=== Begin Enclosure ===

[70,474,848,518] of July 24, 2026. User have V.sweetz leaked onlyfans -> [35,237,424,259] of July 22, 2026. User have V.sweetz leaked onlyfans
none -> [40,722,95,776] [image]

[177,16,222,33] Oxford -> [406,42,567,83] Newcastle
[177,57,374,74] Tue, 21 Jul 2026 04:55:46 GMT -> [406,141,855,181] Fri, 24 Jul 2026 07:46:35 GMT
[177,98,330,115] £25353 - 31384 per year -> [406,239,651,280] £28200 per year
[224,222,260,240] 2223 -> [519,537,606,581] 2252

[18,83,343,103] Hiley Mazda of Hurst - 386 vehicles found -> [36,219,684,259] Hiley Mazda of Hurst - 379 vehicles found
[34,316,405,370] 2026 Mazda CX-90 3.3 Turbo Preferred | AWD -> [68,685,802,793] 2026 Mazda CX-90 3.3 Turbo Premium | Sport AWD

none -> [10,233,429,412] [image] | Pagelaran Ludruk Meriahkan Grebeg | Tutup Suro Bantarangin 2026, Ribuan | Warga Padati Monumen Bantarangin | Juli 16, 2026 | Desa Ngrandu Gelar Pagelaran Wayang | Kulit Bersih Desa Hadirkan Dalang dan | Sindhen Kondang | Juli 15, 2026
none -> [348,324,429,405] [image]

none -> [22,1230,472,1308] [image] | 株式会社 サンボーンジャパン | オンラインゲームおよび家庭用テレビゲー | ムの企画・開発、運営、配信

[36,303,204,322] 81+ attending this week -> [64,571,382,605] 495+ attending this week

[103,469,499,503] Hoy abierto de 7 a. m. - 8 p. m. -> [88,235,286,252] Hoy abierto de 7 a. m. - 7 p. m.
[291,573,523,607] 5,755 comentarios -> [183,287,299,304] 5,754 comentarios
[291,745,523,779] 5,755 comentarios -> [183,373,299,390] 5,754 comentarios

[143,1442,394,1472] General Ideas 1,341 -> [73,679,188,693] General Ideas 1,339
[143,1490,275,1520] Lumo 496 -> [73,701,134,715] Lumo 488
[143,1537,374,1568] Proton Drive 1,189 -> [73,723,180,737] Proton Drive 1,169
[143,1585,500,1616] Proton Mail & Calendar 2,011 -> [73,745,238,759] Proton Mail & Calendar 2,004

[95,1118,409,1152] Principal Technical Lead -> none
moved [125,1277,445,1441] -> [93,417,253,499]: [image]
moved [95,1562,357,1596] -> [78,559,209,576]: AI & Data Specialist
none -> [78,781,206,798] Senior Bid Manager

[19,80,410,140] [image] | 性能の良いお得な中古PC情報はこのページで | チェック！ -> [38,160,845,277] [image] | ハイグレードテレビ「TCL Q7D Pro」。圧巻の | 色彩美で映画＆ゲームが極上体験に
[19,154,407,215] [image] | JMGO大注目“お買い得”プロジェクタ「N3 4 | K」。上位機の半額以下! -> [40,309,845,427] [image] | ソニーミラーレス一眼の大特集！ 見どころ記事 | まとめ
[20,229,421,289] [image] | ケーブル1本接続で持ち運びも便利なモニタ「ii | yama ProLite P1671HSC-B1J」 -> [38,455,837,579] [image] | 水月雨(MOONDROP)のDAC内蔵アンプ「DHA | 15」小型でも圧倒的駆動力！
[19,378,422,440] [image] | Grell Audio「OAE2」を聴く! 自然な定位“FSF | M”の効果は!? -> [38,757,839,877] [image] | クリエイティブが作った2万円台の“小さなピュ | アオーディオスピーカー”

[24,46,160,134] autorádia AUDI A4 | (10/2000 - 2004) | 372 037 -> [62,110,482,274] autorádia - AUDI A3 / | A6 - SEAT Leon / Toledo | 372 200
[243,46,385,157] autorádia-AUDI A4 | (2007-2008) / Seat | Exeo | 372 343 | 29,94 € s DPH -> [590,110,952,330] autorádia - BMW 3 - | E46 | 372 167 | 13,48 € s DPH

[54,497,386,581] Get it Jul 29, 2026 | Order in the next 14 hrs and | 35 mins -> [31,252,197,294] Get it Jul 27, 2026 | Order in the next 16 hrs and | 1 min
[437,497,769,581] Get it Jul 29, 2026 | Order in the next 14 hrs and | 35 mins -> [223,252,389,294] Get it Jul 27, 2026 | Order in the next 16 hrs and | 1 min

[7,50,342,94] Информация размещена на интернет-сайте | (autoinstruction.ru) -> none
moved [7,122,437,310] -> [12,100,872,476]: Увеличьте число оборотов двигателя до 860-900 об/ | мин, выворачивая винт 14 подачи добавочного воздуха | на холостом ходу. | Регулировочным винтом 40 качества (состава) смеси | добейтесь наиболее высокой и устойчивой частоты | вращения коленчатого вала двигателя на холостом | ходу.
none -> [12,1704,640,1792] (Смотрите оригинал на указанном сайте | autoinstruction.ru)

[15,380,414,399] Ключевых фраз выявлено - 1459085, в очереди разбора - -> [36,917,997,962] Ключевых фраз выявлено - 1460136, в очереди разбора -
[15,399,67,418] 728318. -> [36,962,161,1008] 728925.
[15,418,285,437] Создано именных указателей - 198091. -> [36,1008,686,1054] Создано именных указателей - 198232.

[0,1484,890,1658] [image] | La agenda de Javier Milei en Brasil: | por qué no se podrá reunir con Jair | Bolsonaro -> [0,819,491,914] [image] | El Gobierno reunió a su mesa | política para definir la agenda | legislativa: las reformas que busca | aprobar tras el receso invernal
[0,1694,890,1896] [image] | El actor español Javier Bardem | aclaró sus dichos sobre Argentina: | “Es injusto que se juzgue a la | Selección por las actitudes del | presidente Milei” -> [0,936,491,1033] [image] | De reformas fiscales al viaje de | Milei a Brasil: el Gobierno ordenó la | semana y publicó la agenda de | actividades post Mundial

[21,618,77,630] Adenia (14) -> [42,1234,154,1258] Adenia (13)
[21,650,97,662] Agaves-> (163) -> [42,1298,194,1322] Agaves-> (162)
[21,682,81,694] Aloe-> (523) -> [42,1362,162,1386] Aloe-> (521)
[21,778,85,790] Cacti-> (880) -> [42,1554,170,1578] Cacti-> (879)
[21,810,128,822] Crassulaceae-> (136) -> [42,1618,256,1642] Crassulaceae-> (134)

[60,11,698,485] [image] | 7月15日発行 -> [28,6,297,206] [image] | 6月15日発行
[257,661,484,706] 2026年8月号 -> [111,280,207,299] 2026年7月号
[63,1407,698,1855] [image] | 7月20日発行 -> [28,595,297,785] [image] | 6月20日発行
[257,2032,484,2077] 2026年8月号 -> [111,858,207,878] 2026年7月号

=== End Enclosure ===

WORK REQUIRED |
Above this task is a listing. Restate, word for word and with nothing added, the lines from the one with "[19,80,410,140] [image] |" through the one with "[19,378,422,440] [image] |".

SOLVED PROBLEM |
[19,80,410,140] [image] | 性能の良いお得な中古PC情報はこのページで | チェック！ -> [38,160,845,277] [image] | ハイグレードテレビ「TCL Q7D Pro」。圧巻の | 色彩美で映画＆ゲームが極上体験に
[19,154,407,215] [image] | JMGO大注目“お買い得”プロジェクタ「N3 4 | K」。上位機の半額以下! -> [40,309,845,427] [image] | ソニーミラーレス一眼の大特集！ 見どころ記事 | まとめ
[20,229,421,289] [image] | ケーブル1本接続で持ち運びも便利なモニタ「ii | yama ProLite P1671HSC-B1J」 -> [38,455,837,579] [image] | 水月雨(MOONDROP)のDAC内蔵アンプ「DHA | 15」小型でも圧倒的駆動力！
[19,378,422,440] [image] | Grell Audio「OAE2」を聴く! 自然な定位“FSF | M”の効果は!? -> [38,757,839,877] [image] | クリエイティブが作った2万円台の“小さなピュ | アオーディオスピーカー”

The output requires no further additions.